I did confront a dog owner once. She was very defensive claiming she was only going to be in the store for a few minutes. I had sat almost 10 in my car waiting for a friend and couldn't sit there without rolling down my windows. I'm not sure how long she'd been in the store but she took the time to put her kids in the stroller. So I know the dog was in the car for more than 10 min. The store owner was on my side and went out with her to give the dog water and make sure he was OK. Not sure if she'll ever change how she treats her dog?
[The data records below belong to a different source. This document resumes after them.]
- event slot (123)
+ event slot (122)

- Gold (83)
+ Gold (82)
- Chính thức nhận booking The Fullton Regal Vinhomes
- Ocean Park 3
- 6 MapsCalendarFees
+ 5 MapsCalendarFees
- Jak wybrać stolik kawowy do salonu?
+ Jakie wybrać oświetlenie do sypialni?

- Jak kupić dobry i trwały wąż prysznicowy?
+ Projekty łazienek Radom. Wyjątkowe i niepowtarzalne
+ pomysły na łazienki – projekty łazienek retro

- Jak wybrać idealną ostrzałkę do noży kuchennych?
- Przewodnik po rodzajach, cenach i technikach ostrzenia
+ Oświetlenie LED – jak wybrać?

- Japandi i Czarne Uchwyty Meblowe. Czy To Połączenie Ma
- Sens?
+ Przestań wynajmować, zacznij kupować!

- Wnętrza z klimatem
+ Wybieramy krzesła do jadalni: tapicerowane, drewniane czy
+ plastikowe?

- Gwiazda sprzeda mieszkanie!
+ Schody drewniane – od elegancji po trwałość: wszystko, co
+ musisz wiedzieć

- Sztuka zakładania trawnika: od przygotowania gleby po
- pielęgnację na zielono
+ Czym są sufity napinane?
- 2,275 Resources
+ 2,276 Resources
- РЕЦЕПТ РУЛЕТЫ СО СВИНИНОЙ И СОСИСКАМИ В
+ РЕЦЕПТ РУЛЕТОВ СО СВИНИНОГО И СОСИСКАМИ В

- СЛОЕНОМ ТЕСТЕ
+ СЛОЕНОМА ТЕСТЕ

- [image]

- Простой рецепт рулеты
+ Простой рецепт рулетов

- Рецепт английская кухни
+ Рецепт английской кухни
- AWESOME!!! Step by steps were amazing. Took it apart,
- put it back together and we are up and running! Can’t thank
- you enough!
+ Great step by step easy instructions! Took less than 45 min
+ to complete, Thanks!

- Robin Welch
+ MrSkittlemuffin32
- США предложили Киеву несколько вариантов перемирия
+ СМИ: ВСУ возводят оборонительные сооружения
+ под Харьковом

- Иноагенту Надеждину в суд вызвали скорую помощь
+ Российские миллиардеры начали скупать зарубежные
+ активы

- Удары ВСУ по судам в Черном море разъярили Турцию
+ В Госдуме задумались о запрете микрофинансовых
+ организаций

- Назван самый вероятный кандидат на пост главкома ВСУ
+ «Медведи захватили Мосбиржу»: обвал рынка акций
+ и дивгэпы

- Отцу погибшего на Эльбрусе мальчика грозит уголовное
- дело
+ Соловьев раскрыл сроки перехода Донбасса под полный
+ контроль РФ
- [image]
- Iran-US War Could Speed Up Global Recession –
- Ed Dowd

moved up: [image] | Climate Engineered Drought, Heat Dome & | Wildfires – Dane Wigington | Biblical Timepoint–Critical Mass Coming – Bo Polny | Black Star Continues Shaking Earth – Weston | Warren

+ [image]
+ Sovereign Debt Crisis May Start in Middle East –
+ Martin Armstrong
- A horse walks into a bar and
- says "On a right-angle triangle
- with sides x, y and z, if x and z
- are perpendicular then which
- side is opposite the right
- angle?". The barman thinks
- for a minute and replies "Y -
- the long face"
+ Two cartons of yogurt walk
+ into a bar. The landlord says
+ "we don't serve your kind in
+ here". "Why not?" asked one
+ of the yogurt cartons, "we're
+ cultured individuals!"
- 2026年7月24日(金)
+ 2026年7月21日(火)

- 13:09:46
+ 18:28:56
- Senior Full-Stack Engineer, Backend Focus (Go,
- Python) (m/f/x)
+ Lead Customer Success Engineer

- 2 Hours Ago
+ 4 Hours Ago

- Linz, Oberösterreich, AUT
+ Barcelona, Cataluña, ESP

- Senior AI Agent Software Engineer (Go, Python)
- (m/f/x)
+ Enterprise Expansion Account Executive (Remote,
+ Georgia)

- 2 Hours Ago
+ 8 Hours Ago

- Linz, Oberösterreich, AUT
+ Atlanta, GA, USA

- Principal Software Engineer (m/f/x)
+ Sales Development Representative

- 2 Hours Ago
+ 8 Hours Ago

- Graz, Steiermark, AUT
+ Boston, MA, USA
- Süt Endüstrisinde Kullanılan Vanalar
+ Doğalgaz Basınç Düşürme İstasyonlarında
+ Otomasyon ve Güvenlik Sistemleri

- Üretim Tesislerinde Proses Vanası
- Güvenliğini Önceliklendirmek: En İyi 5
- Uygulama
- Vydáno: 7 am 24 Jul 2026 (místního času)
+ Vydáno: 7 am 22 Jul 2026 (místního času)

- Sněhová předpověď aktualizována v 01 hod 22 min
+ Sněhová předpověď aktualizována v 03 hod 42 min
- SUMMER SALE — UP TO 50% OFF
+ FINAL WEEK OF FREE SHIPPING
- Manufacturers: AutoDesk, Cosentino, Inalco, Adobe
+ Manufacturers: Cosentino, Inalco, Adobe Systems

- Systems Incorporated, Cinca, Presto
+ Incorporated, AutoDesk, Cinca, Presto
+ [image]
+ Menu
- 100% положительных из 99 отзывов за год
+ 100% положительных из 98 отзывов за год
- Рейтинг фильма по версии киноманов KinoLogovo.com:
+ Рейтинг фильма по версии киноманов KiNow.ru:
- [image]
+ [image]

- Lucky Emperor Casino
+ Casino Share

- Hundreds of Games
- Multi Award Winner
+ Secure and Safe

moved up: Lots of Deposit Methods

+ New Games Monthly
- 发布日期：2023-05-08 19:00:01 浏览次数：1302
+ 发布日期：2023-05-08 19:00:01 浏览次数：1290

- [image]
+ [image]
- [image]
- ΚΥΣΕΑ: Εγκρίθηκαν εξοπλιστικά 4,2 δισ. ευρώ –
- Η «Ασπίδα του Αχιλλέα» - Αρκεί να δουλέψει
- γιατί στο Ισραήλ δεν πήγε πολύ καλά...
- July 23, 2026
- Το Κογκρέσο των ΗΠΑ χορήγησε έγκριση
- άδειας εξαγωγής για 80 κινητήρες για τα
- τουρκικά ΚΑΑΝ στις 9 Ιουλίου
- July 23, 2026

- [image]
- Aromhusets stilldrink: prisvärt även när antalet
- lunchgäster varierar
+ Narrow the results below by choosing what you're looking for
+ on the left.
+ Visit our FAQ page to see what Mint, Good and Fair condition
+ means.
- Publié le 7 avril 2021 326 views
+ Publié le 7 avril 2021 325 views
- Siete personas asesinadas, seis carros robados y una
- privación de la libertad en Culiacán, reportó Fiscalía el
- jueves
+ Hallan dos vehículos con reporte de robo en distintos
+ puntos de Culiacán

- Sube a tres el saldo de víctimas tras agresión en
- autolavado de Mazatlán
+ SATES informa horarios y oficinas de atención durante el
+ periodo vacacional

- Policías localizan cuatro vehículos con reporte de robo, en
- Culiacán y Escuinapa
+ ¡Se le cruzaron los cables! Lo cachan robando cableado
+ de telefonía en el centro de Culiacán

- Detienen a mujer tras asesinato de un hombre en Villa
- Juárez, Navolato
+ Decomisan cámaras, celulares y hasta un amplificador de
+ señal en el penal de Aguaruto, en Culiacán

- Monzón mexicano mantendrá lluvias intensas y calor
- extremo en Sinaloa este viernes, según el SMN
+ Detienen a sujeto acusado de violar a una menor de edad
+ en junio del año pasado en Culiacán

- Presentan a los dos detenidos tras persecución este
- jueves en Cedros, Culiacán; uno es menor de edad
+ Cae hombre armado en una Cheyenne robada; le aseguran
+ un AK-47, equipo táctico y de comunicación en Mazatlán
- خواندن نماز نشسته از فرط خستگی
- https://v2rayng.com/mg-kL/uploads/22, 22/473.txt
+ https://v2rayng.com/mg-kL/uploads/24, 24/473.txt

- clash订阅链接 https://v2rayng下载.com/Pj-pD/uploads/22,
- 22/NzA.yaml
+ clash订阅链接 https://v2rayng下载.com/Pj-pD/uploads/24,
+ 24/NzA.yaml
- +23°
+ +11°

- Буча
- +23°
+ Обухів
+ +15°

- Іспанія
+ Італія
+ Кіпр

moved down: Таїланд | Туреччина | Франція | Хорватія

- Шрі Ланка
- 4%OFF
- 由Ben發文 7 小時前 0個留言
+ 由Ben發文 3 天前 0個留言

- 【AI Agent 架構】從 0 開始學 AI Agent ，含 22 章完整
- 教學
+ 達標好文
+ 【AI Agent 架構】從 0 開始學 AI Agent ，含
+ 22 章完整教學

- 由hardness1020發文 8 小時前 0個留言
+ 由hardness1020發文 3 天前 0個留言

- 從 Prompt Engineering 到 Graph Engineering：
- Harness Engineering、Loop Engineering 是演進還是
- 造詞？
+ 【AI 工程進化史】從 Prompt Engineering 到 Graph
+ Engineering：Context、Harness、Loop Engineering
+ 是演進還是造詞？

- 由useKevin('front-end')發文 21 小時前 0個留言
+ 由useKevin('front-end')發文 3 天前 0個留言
But I felt better than just walking by like I didn't see anything.

6:25AM PDT on Aug 8, 2014

MY CAT IS SITTING ON A SUN-LOUNGER ON A CUSHION UNDERNEATH A PARASOL WITH A BOWL OF RAINWATER, HOWEVER HE HAS REJECTED MY MOJO MAGAZINE TO READ AND SAYS HE DOES NOT NEED HIS RAYBURNS AND MAYBE IN 30 MINS A KNICKERBOCKER GLORY MIGHT JUST SLIDE DOWN NICELY ....( all this whilst I slave over a hot computer).....

7:16AM PDT on Aug 7, 2014

Once I was getting out of my car at the Walmart parking lot when I saw a woman getting out of her car and leaving the dog inside. I approached her and offered to care for her dog while she shopped. She handed me the leash and the dog and I sat under a tree until the woman came out of the store. She was very nice.